AIM OF THE EXERCISE:
Your copy of the data should match it exactly, leaving out only the pictures.

Data extracted from a collection:
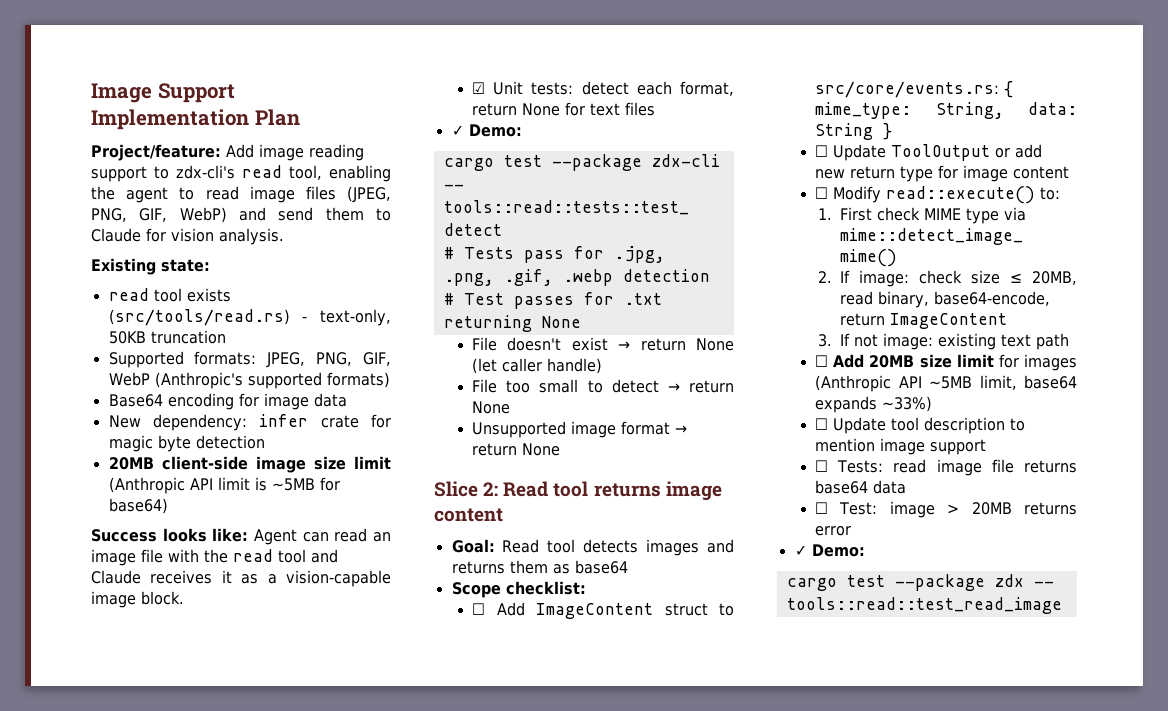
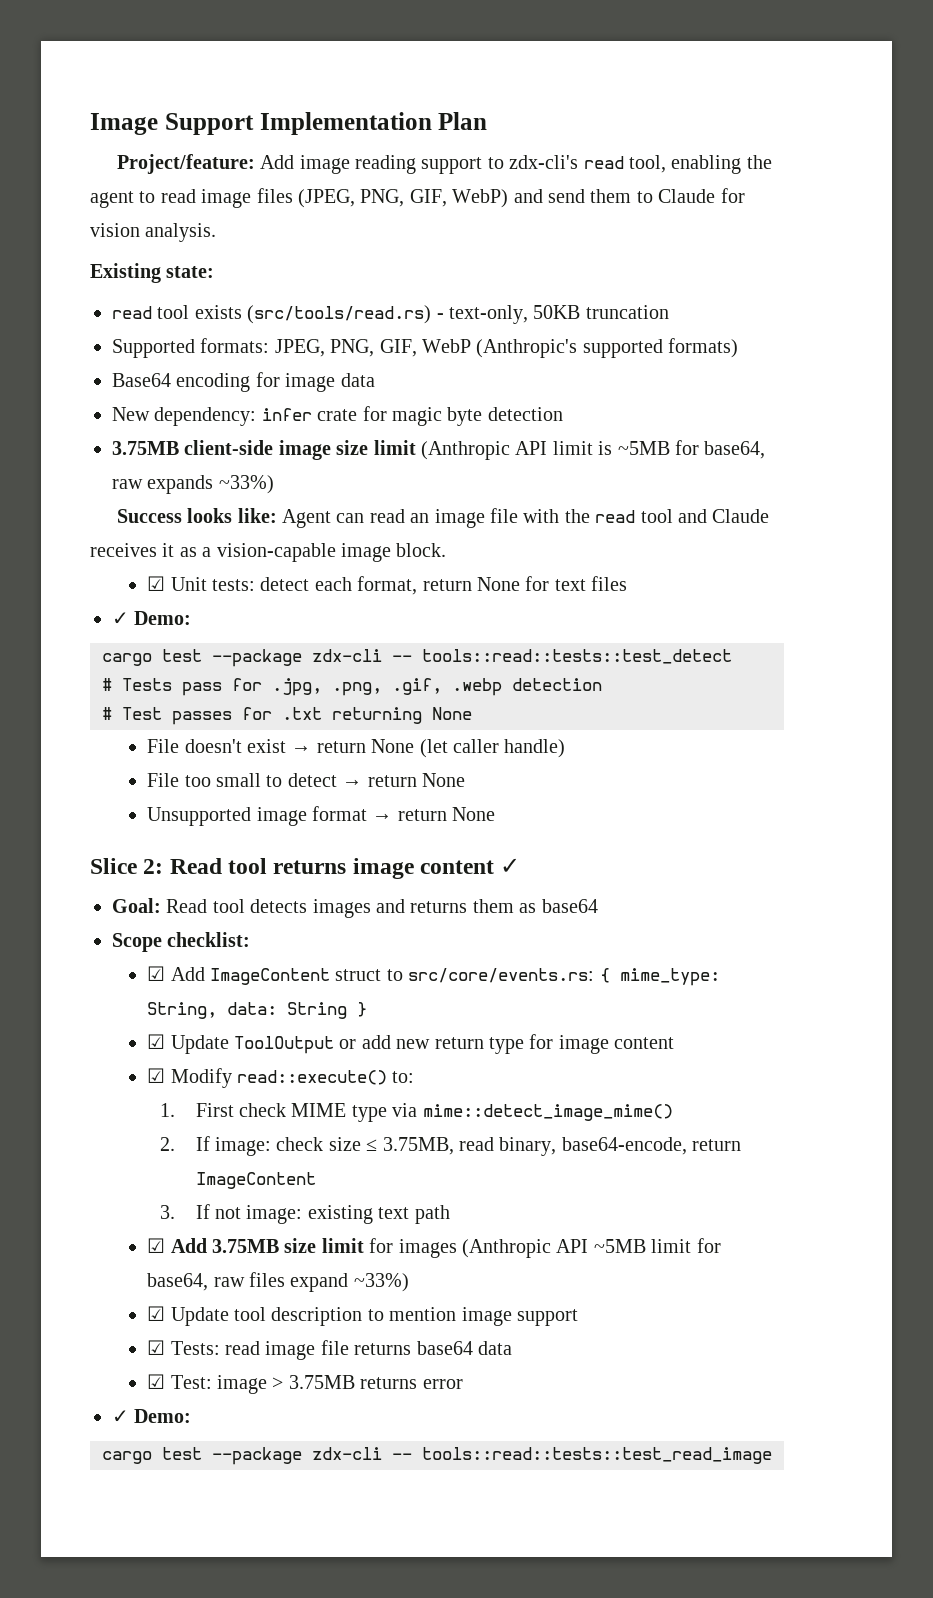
- 20MB client-side image size limit (Anthropic API limit is ~5MB for base64)
+ 3.75MB client-side image size limit (Anthropic API limit is ~5MB for base64, raw expands ~33%)
- Slice 2: Read tool returns image content
+ Slice 2: Read tool returns image content ✓
- ☐ Add ImageContent struct to src/core/events.rs: { mime_type: String, data: String }
+ ☑ Add ImageContent struct to src/core/events.rs: { mime_type: String, data: String }
- ☐ Update ToolOutput or add new return type for image content
+ ☑ Update ToolOutput or add new return type for image content
- ☐ Modify read::execute() to:
+ ☑ Modify read::execute() to:
- 2. If image: check size ≤ 20MB, read binary, base64-encode, return ImageContent
+ 2. If image: check size ≤ 3.75MB, read binary, base64-encode, return ImageContent
- ☐ Add 20MB size limit for images (Anthropic API ~5MB limit, base64 expands ~33%)
- ☐ Update tool description to mention image support
+ ☑ Add 3.75MB size limit for images (Anthropic API ~5MB limit for base64, raw files expand ~33%)
+ ☑ Update tool description to mention image support
- ☐ Tests: read image file returns base64 data
+ ☑ Tests: read image file returns base64 data
- ☐ Test: image > 20MB returns error
+ ☑ Test: image > 3.75MB returns error
- cargo test --package zdx -- tools::read::test_read_image
+ cargo test --package zdx-cli -- tools::read::tests::test_read_image

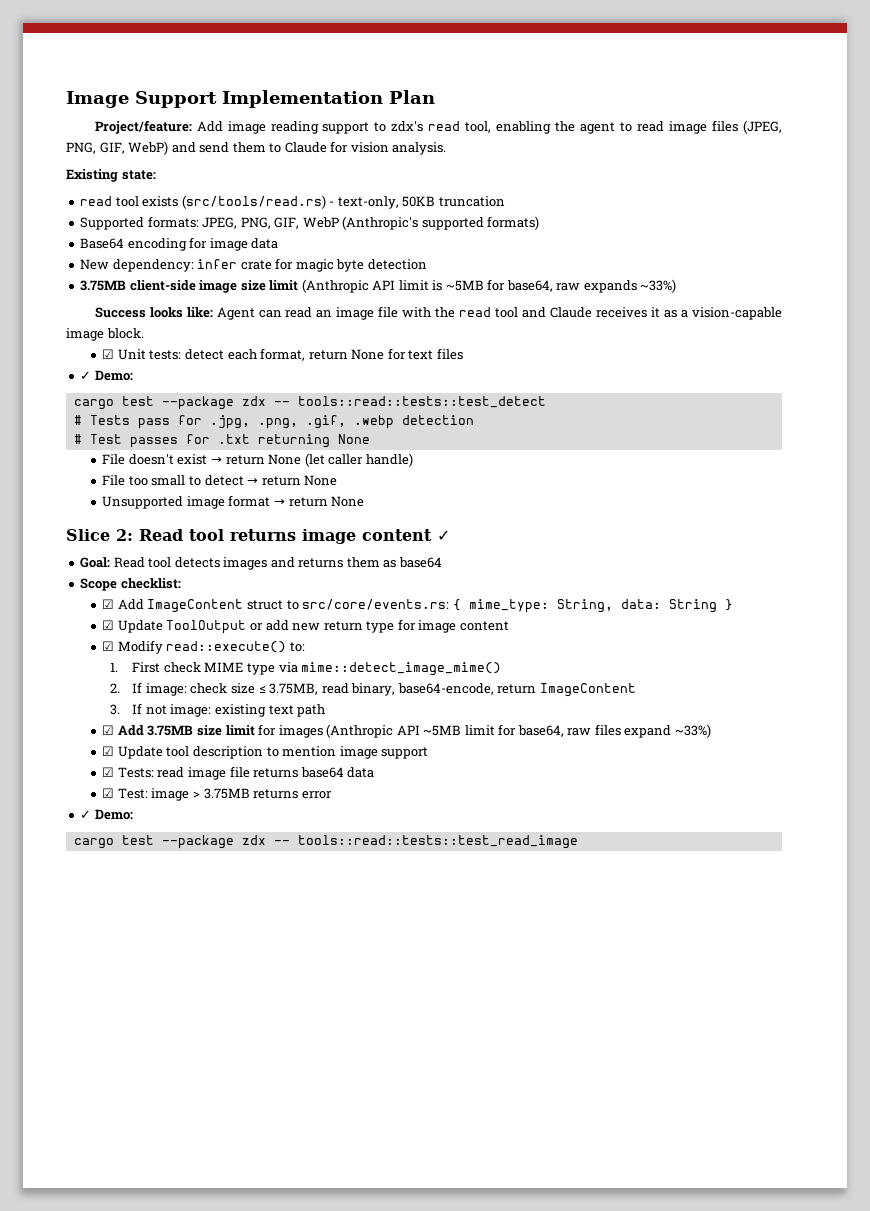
- Project/feature: Add image reading support to zdx-cli's read tool, enabling the agent to read image files (JPEG, PNG, GIF, WebP) and send them to Claude for vision analysis.
+ Project/feature: Add image reading support to zdx's read tool, enabling the agent to read image files (JPEG, PNG, GIF, WebP) and send them to Claude for vision analysis.
- cargo test --package zdx-cli -- tools::read::tests::test_detect
+ cargo test --package zdx -- tools::read::tests::test_detect
- cargo test --package zdx-cli -- tools::read::tests::test_read_image
+ cargo test --package zdx -- tools::read::tests::test_read_image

OUTPUT OF THE EXERCISE:
- 20MB client-side image size limit (Anthropic API limit is ~5MB for base64)
+ 3.75MB client-side image size limit (Anthropic API limit is ~5MB for base64, raw expands ~33%)
- Slice 2: Read tool returns image content
+ Slice 2: Read tool returns image content ✓
- ☐ Add ImageContent struct to src/core/events.rs: { mime_type: String, data: String }
+ ☑ Add ImageContent struct to src/core/events.rs: { mime_type: String, data: String }
- ☐ Update ToolOutput or add new return type for image content
+ ☑ Update ToolOutput or add new return type for image content
- ☐ Modify read::execute() to:
+ ☑ Modify read::execute() to:
- 2. If image: check size ≤ 20MB, read binary, base64-encode, return ImageContent
+ 2. If image: check size ≤ 3.75MB, read binary, base64-encode, return ImageContent
- ☐ Add 20MB size limit for images (Anthropic API ~5MB limit, base64 expands ~33%)
- ☐ Update tool description to mention image support
+ ☑ Add 3.75MB size limit for images (Anthropic API ~5MB limit for base64, raw files expand ~33%)
+ ☑ Update tool description to mention image support
- ☐ Tests: read image file returns base64 data
+ ☑ Tests: read image file returns base64 data
- ☐ Test: image > 20MB returns error
+ ☑ Test: image > 3.75MB returns error
- cargo test --package zdx -- tools::read::test_read_image
+ cargo test --package zdx-cli -- tools::read::tests::test_read_image

- Project/feature: Add image reading support to zdx-cli's read tool, enabling the agent to read image files (JPEG, PNG, GIF, WebP) and send them to Claude for vision analysis.
+ Project/feature: Add image reading support to zdx's read tool, enabling the agent to read image files (JPEG, PNG, GIF, WebP) and send them to Claude for vision analysis.
- cargo test --package zdx-cli -- tools::read::tests::test_detect
+ cargo test --package zdx -- tools::read::tests::test_detect
- cargo test --package zdx-cli -- tools::read::tests::test_read_image
+ cargo test --package zdx -- tools::read::tests::test_read_image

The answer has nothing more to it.